Chavez in Cuba for cancer therapy

HAVANA - Venezuelan President Hugo Chavez arrived in Cuba early Sunday for a new round of cancer treatment, following his surgery here earlier this year to remove a malignant tumor, media reports said. Chavez was warmly embraced by President Raul Castro on arrival at Jose Marti airport around midnight, the state-run newspaper Juventud Rebelde said on its website, describing the Venezuelan leader’s demeanor as “animated” and upbeat. Chavez, who left Caracas’s Maiquetia International Airport late Saturday, arrived in Havana at around midnight (0500 GMT Sunday).

He said in a message broadcast on radio and television before his departure that he would begin his course of radiation treatment in communist Cuba on Sunday and that it likely would take “four or five weeks.”
News of Chavez’s cancer - and this latest extended medical treatment for it - comes at an awkward time for the Venezulan leader, who is is the thick of what is expected to be a tough reelection campaign. He faces a stiff challenge in October elections from 39-year-old businessman Henrique Capriles, who was chosen as the sole candidate to run against him by a unified opposition and who could benefit from the president’s medical problems.
Chavez, 57, underwent surgery in Havana on February 26 to remove a cancerous tumor around the pelvis, the same area from where a first tumor was extracted in June last year.

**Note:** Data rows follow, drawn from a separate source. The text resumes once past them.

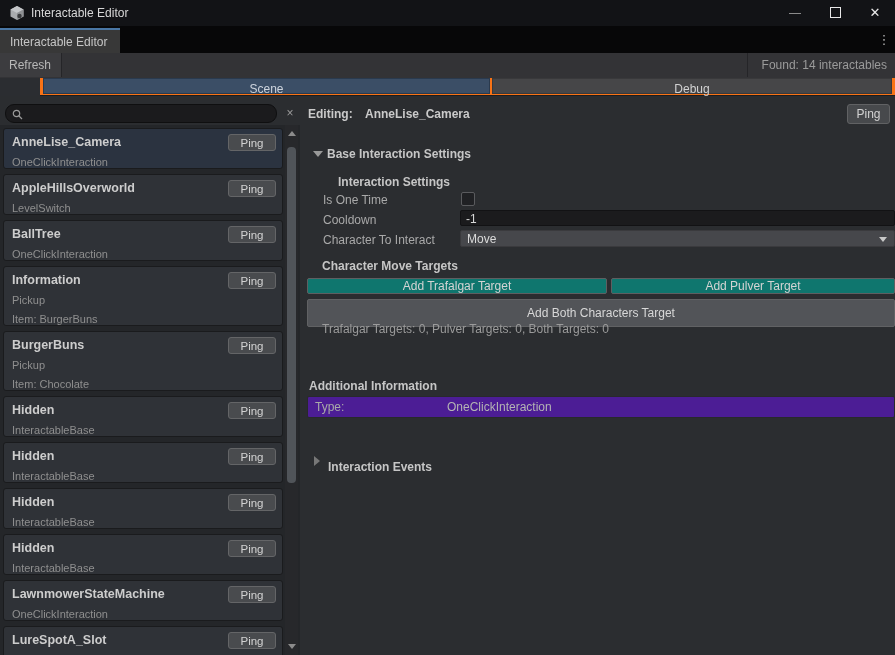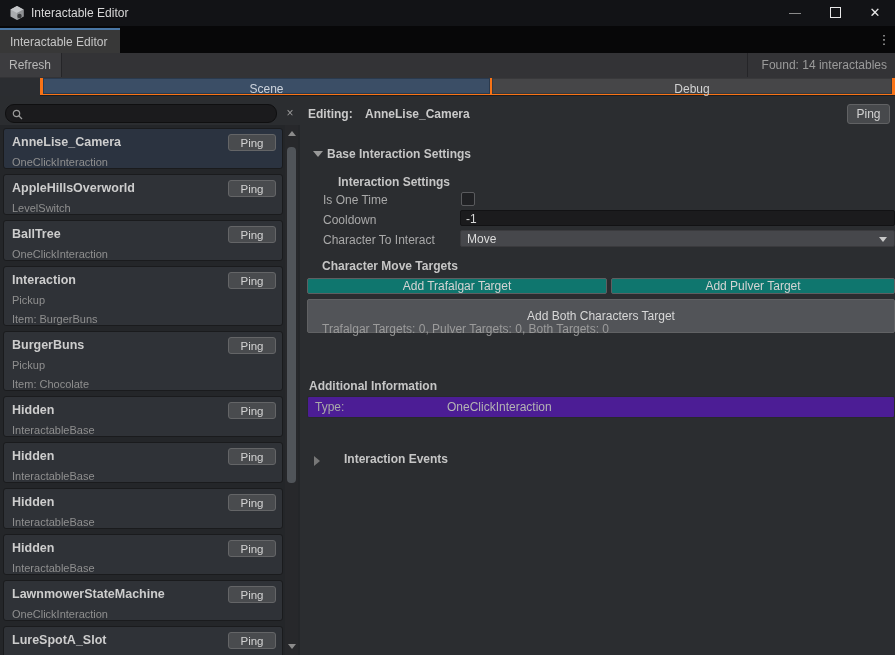--- a/index.html
+++ b/index.html
@@ -183,7 +183,7 @@
             <button class="ping-btn">Ping</button>
           </div>
           <div class="list-item three">
-            <div class="item-title">Interaction</div>
+            <div class="item-title">Information</div>
             <div class="item-sub">Pickup</div>
             <div class="item-sub">Item: BurgerBuns</div>
             <button class="ping-btn">Ping</button>

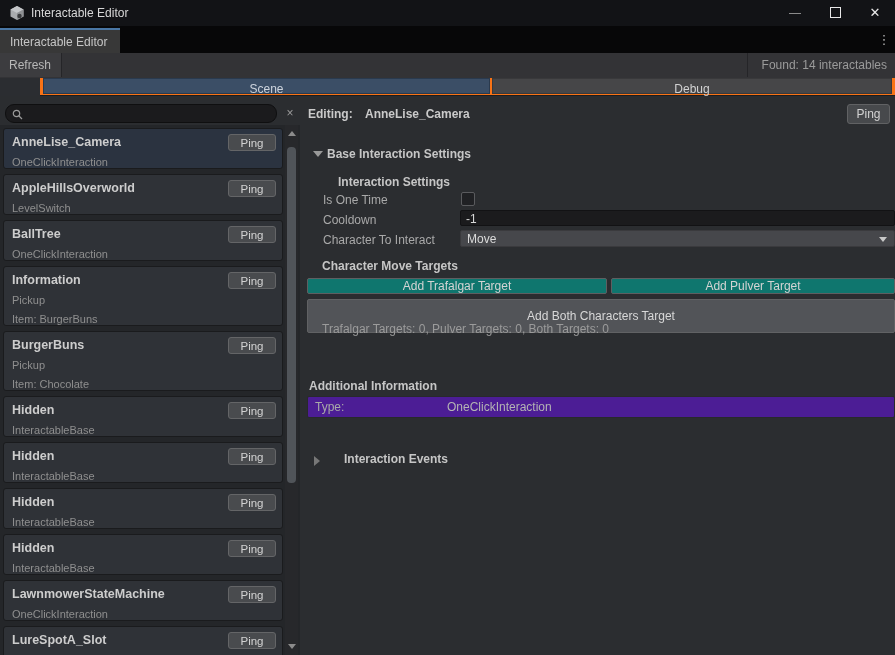--- a/index.html
+++ b/index.html
@@ -104,7 +104,7 @@
     border-radius:2px; color:#d4d4d4; font-size:12px; font-family:inherit; padding:0; line-height:13px; }
   .add-trafalgar { left:7px; width:300px; }
   .add-pulver { left:311px; right:0; }
-  .add-both { position:absolute; top:203px; left:7px; right:0; height:34px; background:#525458;
+  .add-both { position:absolute; top:203px; left:7px; right:0; height:28px; background:#525458;
     border:1px solid #616264; border-radius:2px; color:#d8d8d8; font-size:12px; font-family:inherit; line-height:13px; }
   .mt-summary { left:22px; top:226px; color:#9b9b9b; }
 

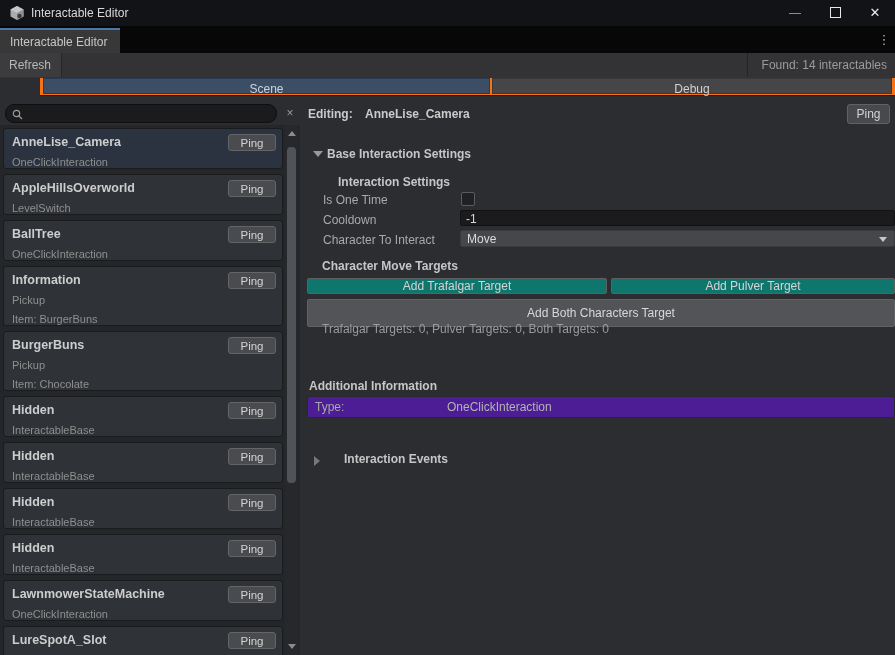--- a/index.html
+++ b/index.html
@@ -108,7 +108,7 @@
     border:1px solid #616264; border-radius:2px; color:#d8d8d8; font-size:12px; font-family:inherit; line-height:13px; }
   .mt-summary { left:22px; top:226px; color:#9b9b9b; }
 
-  .events-foldout { left:28px; top:356px;margin-left:16px; }
+  .events-foldout { left:28px; top:364px; }
   .additional-header { left:9px; top:283px; }
   .type-row { position:absolute; left:7px; right:0; top:300px; height:22px; background:#4c1d95;
     border:1px solid #28292c; border-radius:2px; }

Officials in Caracas have never specified what type of cancer the president is suffering from, but they have denied the disease has spread to other organs. Chavez said the radiation therapy would be applied to the same areas where he had surgery, without specific details.
He was “eating and moving without any difficulty,” following last month’s surgery, he added in an announcement in the middle of a council of ministers in the Miraflores Palace, where he told his team that he would remain active in the government. “I will be calling, signing, reading,” he said. “Today, radiation therapy and gradually I will again assume my role at the forefront and succeed.”
Chavez, who is running for a third term as president, has ruled out the possibility of a replacement candidate. The Venezuelan leader has used the country’s vast oil wealth on popular social programs and to help keep afloat his communist ally Cuba, even as he courted anti-US states such as Iran and Syria. His arrival in Cuba coincides with that of Pope Benedict XVI, who is due for a two-day visit to the island.